Brief: Print each record below precisely, with every picture left out of the copy.

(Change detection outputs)

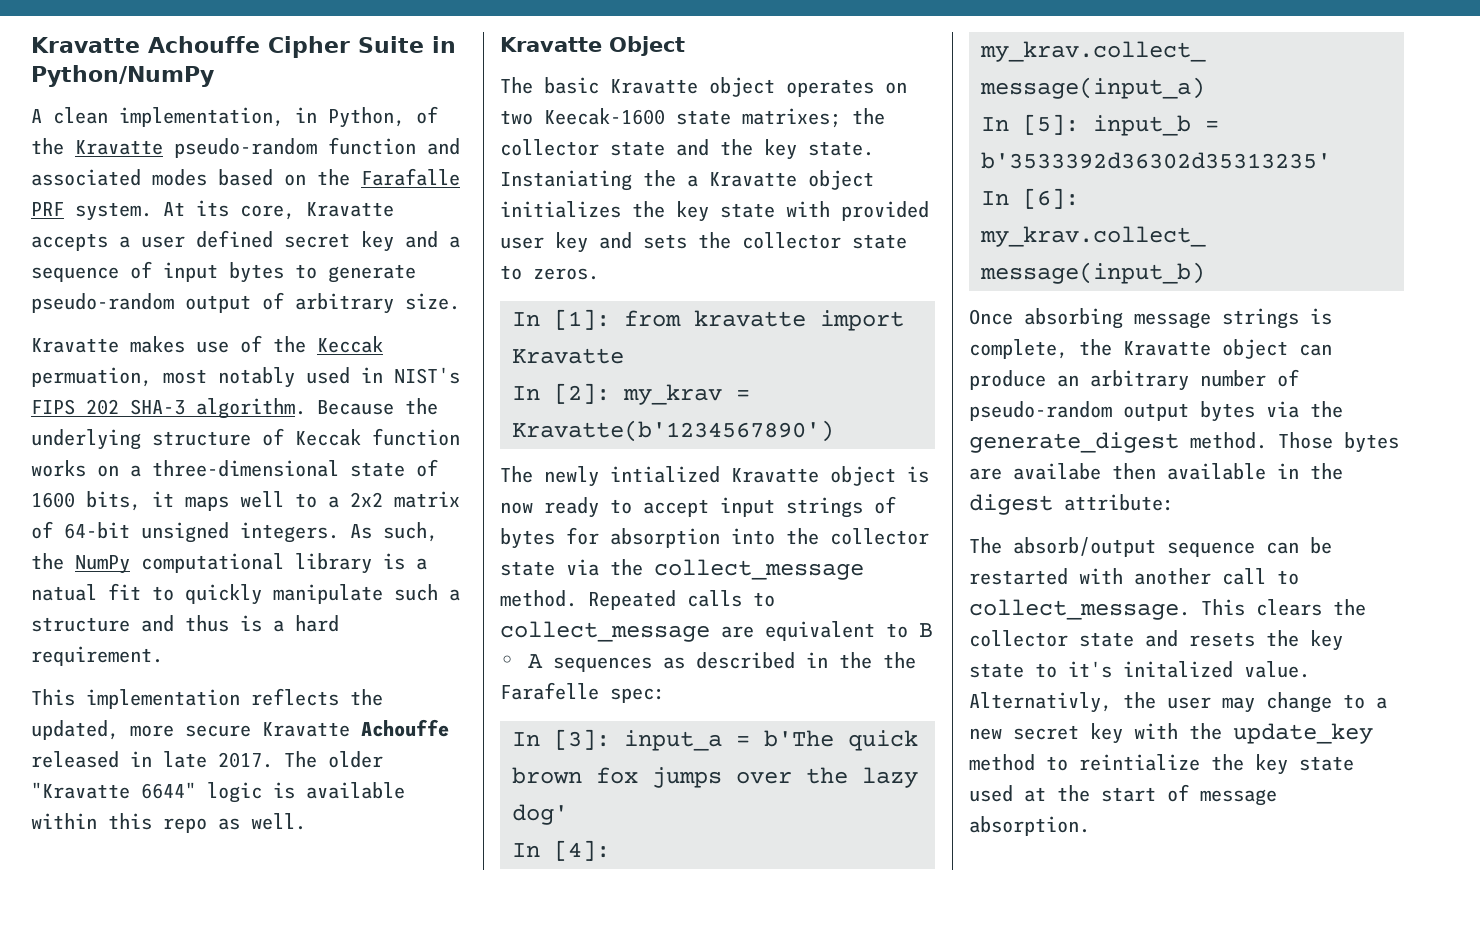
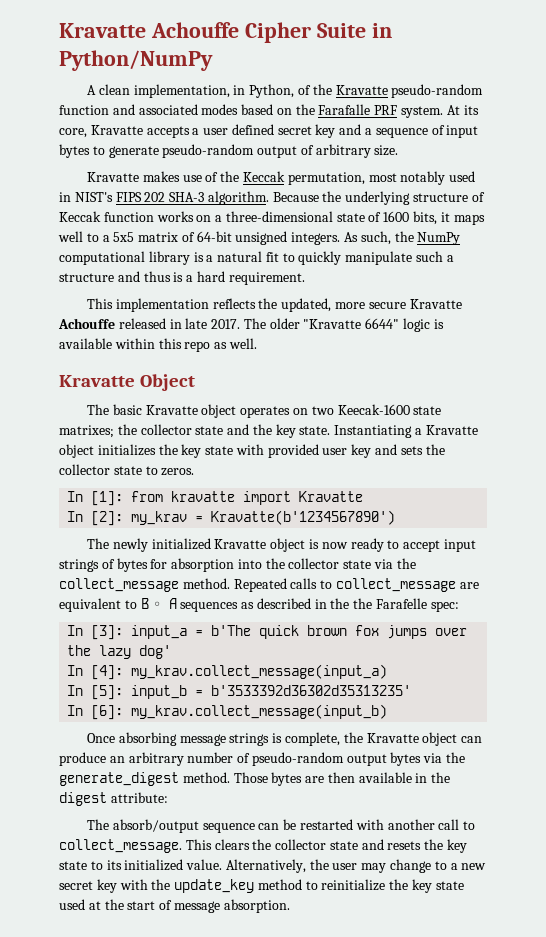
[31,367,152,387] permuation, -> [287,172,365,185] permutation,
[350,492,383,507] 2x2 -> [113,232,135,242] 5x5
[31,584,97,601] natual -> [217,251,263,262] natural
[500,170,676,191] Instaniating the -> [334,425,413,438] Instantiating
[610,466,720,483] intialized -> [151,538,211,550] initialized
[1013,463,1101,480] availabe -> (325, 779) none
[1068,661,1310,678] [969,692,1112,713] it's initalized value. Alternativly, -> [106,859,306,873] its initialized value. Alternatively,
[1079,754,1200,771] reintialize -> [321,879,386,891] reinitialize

Task response:
[31,367,152,387] permuation, -> [287,172,365,185] permutation,
[350,492,383,507] 2x2 -> [113,232,135,242] 5x5
[31,584,97,601] natual -> [217,251,263,262] natural
[500,170,676,191] Instaniating the -> [334,425,413,438] Instantiating
[610,466,720,483] intialized -> [151,538,211,550] initialized
[1013,463,1101,480] availabe -> (325, 779) none
[1068,661,1310,678] [969,692,1112,713] it's initalized value. Alternativly, -> [106,859,306,873] its initialized value. Alternatively,
[1079,754,1200,771] reintialize -> [321,879,386,891] reinitialize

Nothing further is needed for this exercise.